[SciPy-dev] parallelizing cKDTRee

Wed Jan 7 10:55:38 EST 2009

2009/1/7 Sturla Molden <sturla at molden.no>:

> Speed is very important when searching kd-trees; otherwise we should not
> be using kd-trees but brute force. Thus exploiting multiple processors
> are important as well.

Very sensible.

> 1. Multiprocessing:
> Must add support for pickling and unpickling to cKDTree (i.e. __reduce__
> and __setstate__ methods). This would be useful for saving to disk as well.

This would be a good idea. One labor-saving device would be to take
advantage of the fact that construction is pretty cheap and have the
pickle method pickle only the construction parameters and the
underlying array. Not that pickling the tree structure would be very
hard either. One could also implement conversion beween C and python
kdtrees, which would make it easier to modify existing kdtrees or
implement new algorithms.

> 2. Multithreading (Python):
> cKDTree.query calls cKDTree.__query with the GIL released (i.e. a 'with
> nogil:' block). I think this will be safe.

This looks very easy and should pose no problems.

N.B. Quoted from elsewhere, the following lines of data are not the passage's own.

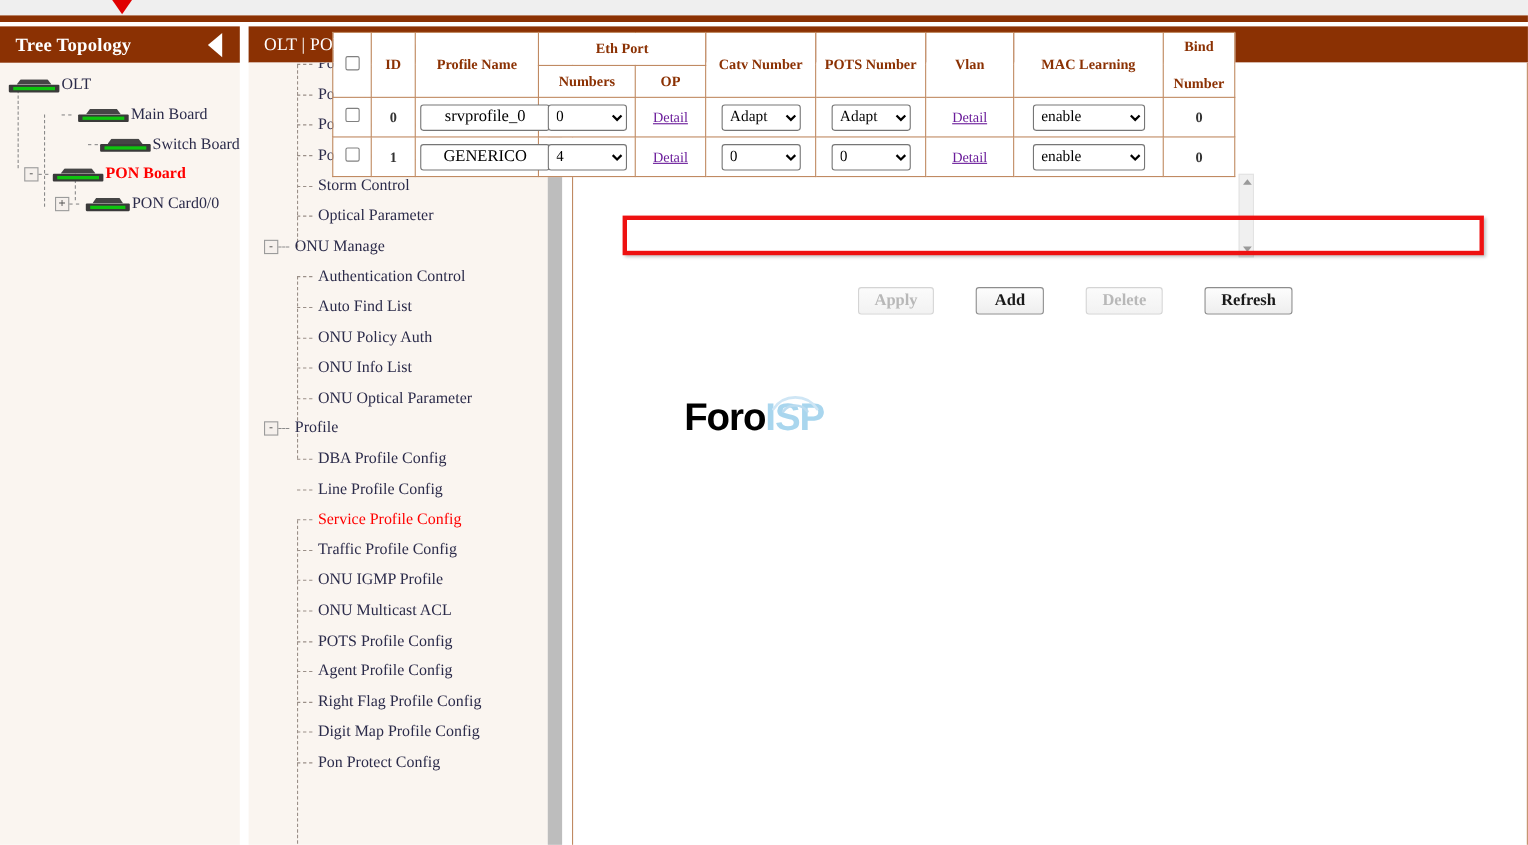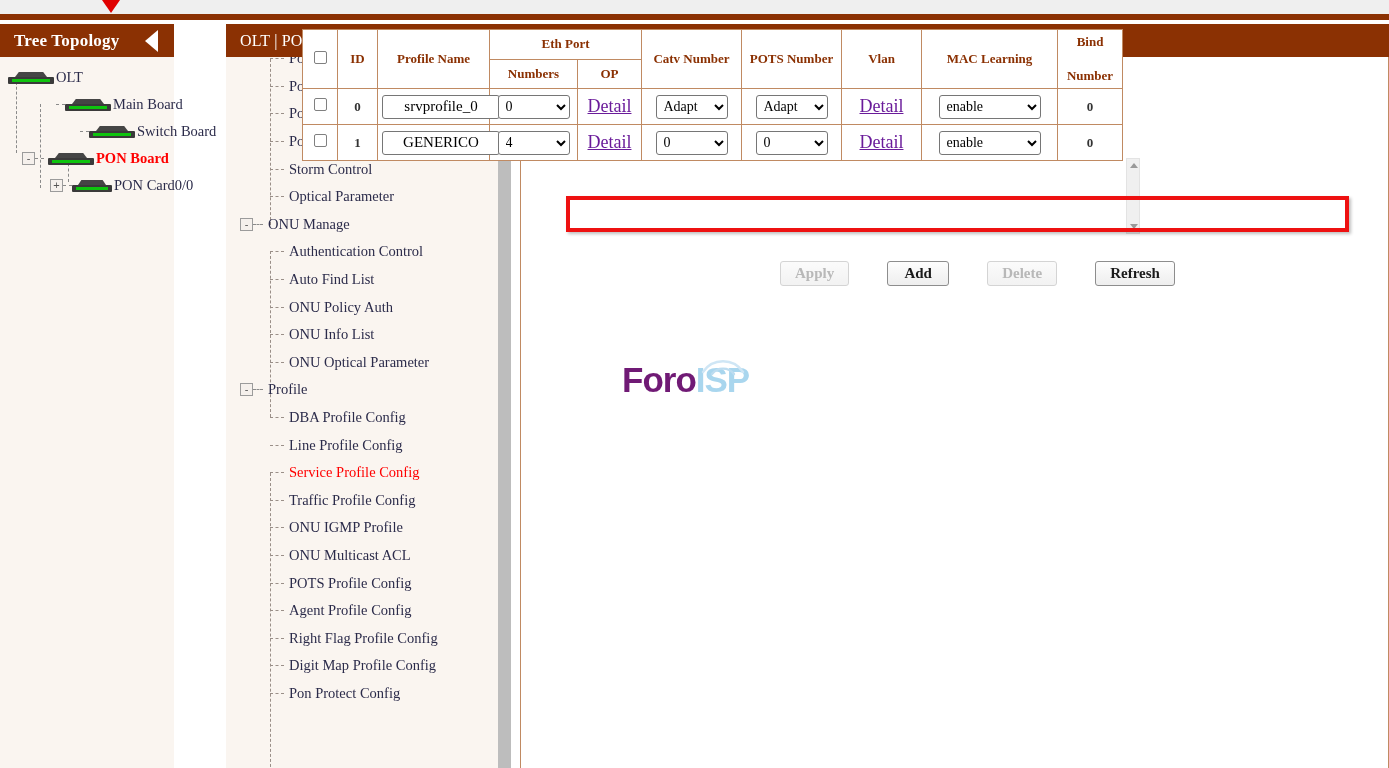"Tree Topology" #tree-panel { width: 174px -> 218px }
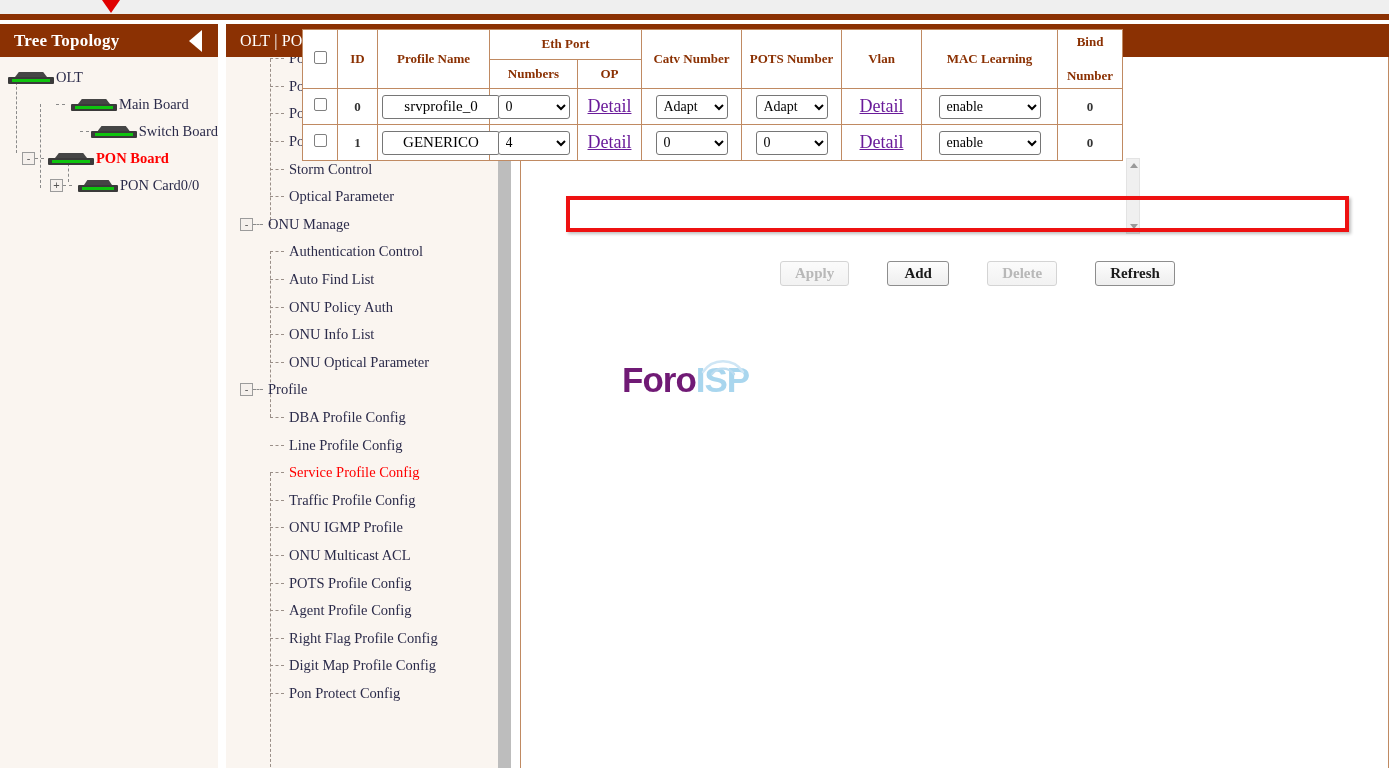"Detail" a.detail { font-size: 18px -> 13px }
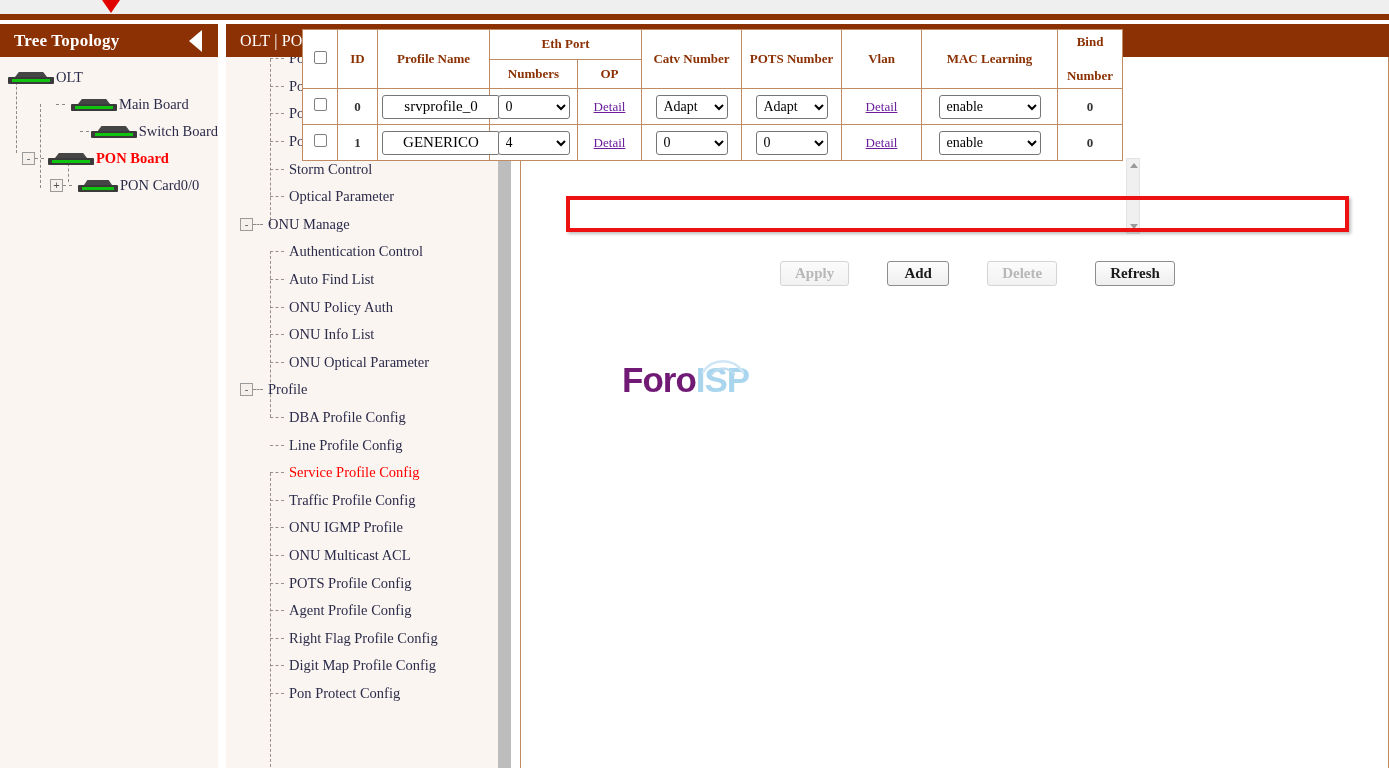"Foro" #wm-text .g { color: #701a75 -> #000000 }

> 3. Multithreading (Cython):
> We could simply call cKDTree.__query in parallel using OpenMP pragmas.
> It would be a simple and quite portable hack.

Are there compilation issues with using OpenMP? Otherwise this should
be fairly easy too, although selecting the right degree of parallelism
may be a problem (I have no experience with OpenMP).

> Which do you prefer? All three?

I think all three are good ideas; I'd start with the low-hanging
fruit, which is just releasing the GIL. Then pickling, which is useful
for other purposes, and then OpenMP if it's useful.

I won't have time to do anything about this for a week or two.

Anne